🤖 AI Summary
Determining the optimal number of clusters and selecting the transformation parameter α remain challenging in compositional data clustering due to the lack of theoretical guidance for α-choices and the inherent constraints of the simplex space. Method: This paper introduces two novel simplex-space clustering methods—α-K-means and α-GMM—that systematically incorporate the α-transformation into clustering modeling for the first time.
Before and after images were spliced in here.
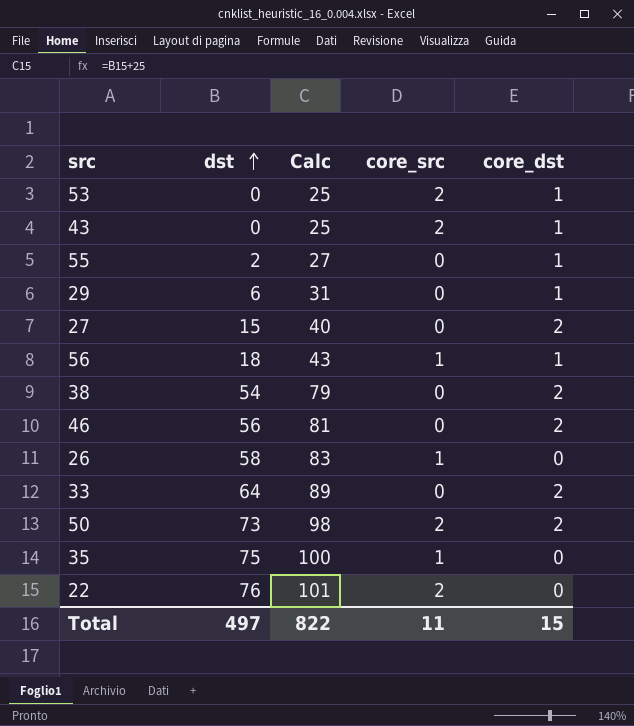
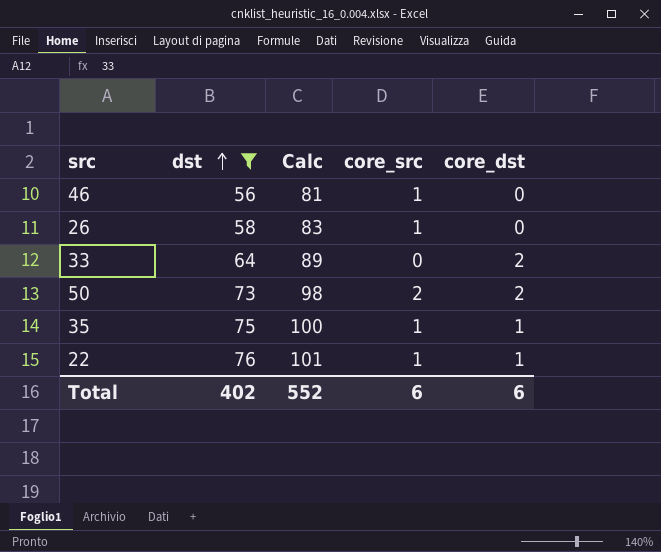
filter: none -> dst >= 56
46 | core_src: 0 -> 1
46 | core_dst: 2 -> 0
35 | core_dst: 0 -> 1
22 | core_src: 2 -> 1
22 | core_dst: 0 -> 1
Total | dst: 497 -> 402
Total | Calc: 822 -> 552
Total | core_src: 11 -> 6
Total | core_dst: 15 -> 6

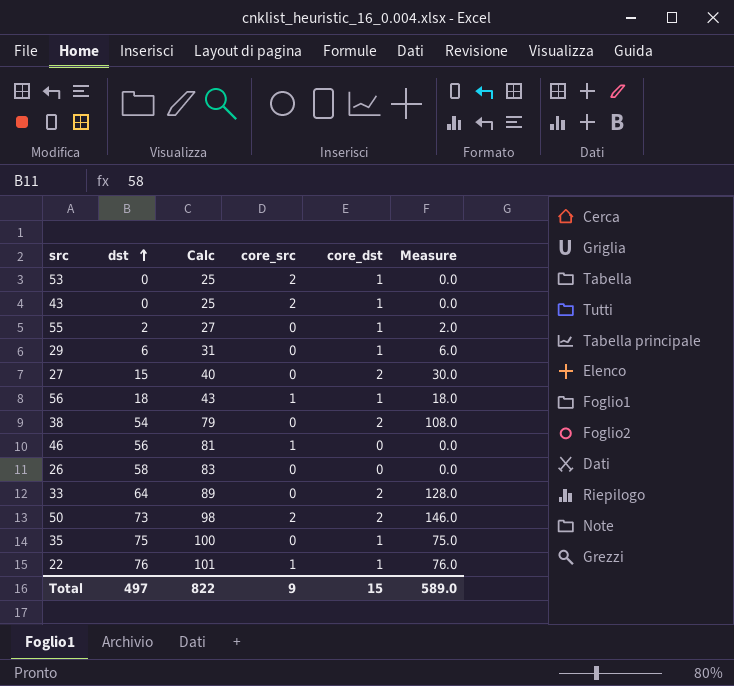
filter: dst >= 56 -> none
column Measure | formula: none -> [dst] * [core_dst]
26 | core_src: 1 -> 0
35 | core_src: 1 -> 0
Total | dst: 402 -> 497
Total | Calc: 552 -> 822
Total | core_src: 6 -> 9
Total | core_dst: 6 -> 15

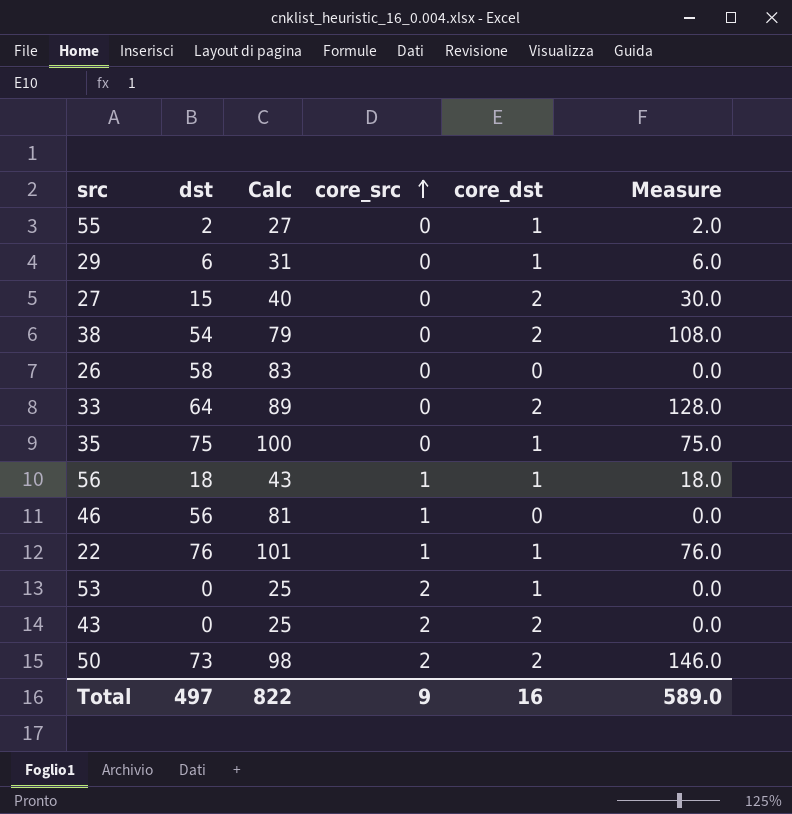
row order: dst ascending -> core_src ascending
43 | core_dst: 1 -> 2
Total | core_dst: 15 -> 16

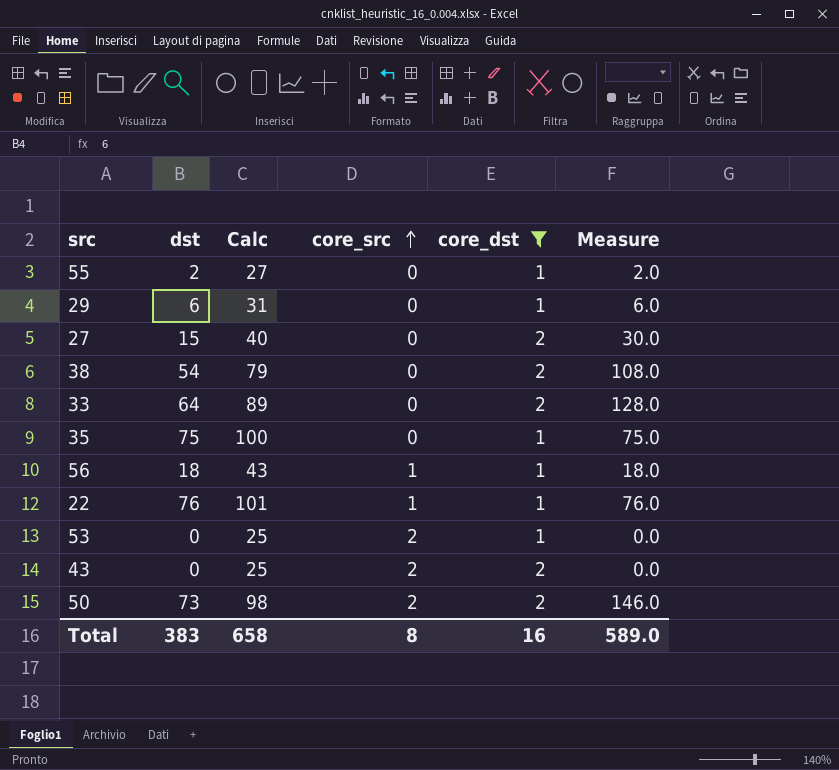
filter: none -> core_dst != 0
Total | dst: 497 -> 383
Total | Calc: 822 -> 658
Total | core_src: 9 -> 8

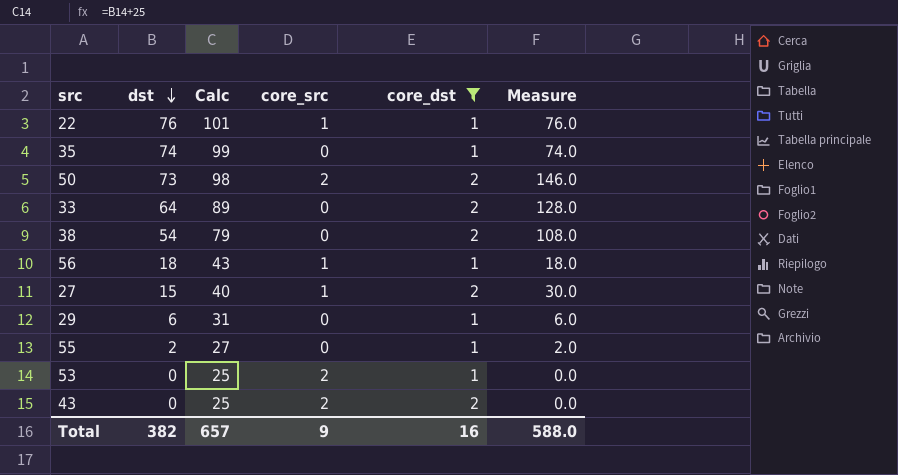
row order: core_src ascending -> dst descending
35 | dst: 75 -> 74
35 | Calc: 100 -> 99
35 | Measure: 75.0 -> 74.0
27 | core_src: 0 -> 1
Total | dst: 383 -> 382
Total | Calc: 658 -> 657
Total | core_src: 8 -> 9
Total | Measure: 589.0 -> 588.0

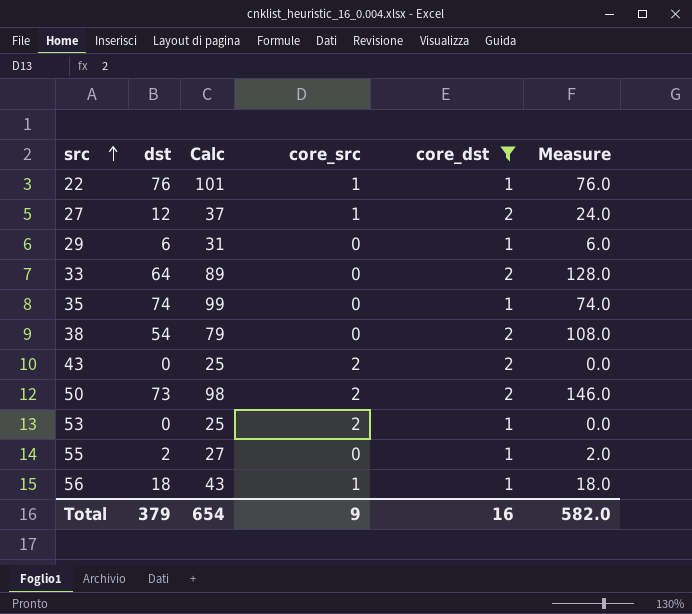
row order: dst descending -> src ascending
27 | dst: 15 -> 12
27 | Calc: 40 -> 37
27 | Measure: 30.0 -> 24.0
Total | dst: 382 -> 379
Total | Calc: 657 -> 654
Total | Measure: 588.0 -> 582.0

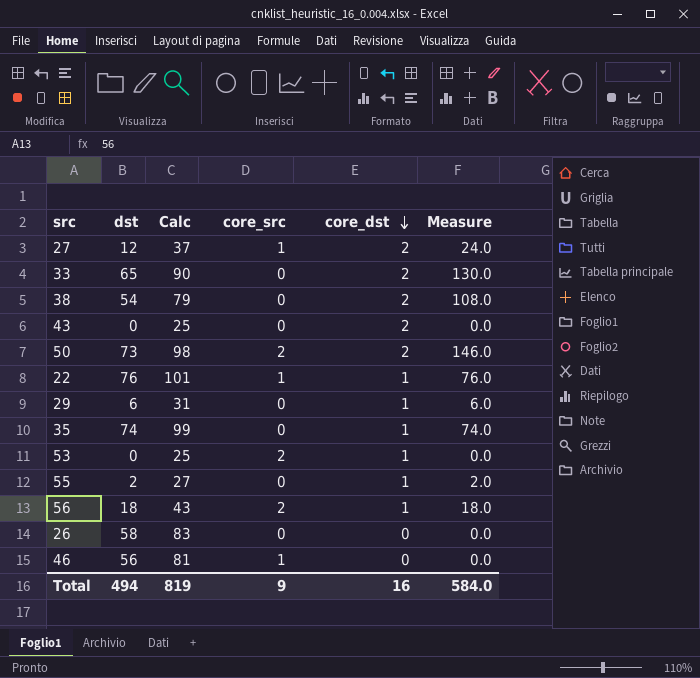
filter: core_dst != 0 -> none
row order: src ascending -> core_dst descending
33 | dst: 64 -> 65
33 | Calc: 89 -> 90
33 | Measure: 128.0 -> 130.0
43 | core_src: 2 -> 0
56 | core_src: 1 -> 2
Total | dst: 379 -> 494
Total | Calc: 654 -> 819
Total | Measure: 582.0 -> 584.0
Both methods jointly optimize an information criterion (e.g., BIC) and a clustering validity index to enable adaptive, simultaneous selection of the number of clusters K and the transformation parameter α. Results: Extensive experiments on synthetic datasets and multiple real-world compositional datasets—including microbiome and geochemical compositions—demonstrate that the proposed methods significantly improve clustering accuracy and robustness over standard benchmarks such as log-ratio-transformed K-means and Dirichlet mixture models. The framework offers greater flexibility, statistical rigor, and interpretability for compositional data analysis.
📝 Abstract
We introduce two simplicial clustering approaches for compositional data, that are adaptations of the $K$--means and of the Gaussian mixture models algorithms, by employing the $α$--transformation. By utilizing clustering validation indices we can decide on the number of clusters and choose the value of $α$ for the $K$--means, while for the model-based clustering approach information criteria complete this task. extensive simulation studies compare the performance of these two approaches and a real data set illustrates their performance in real world settings.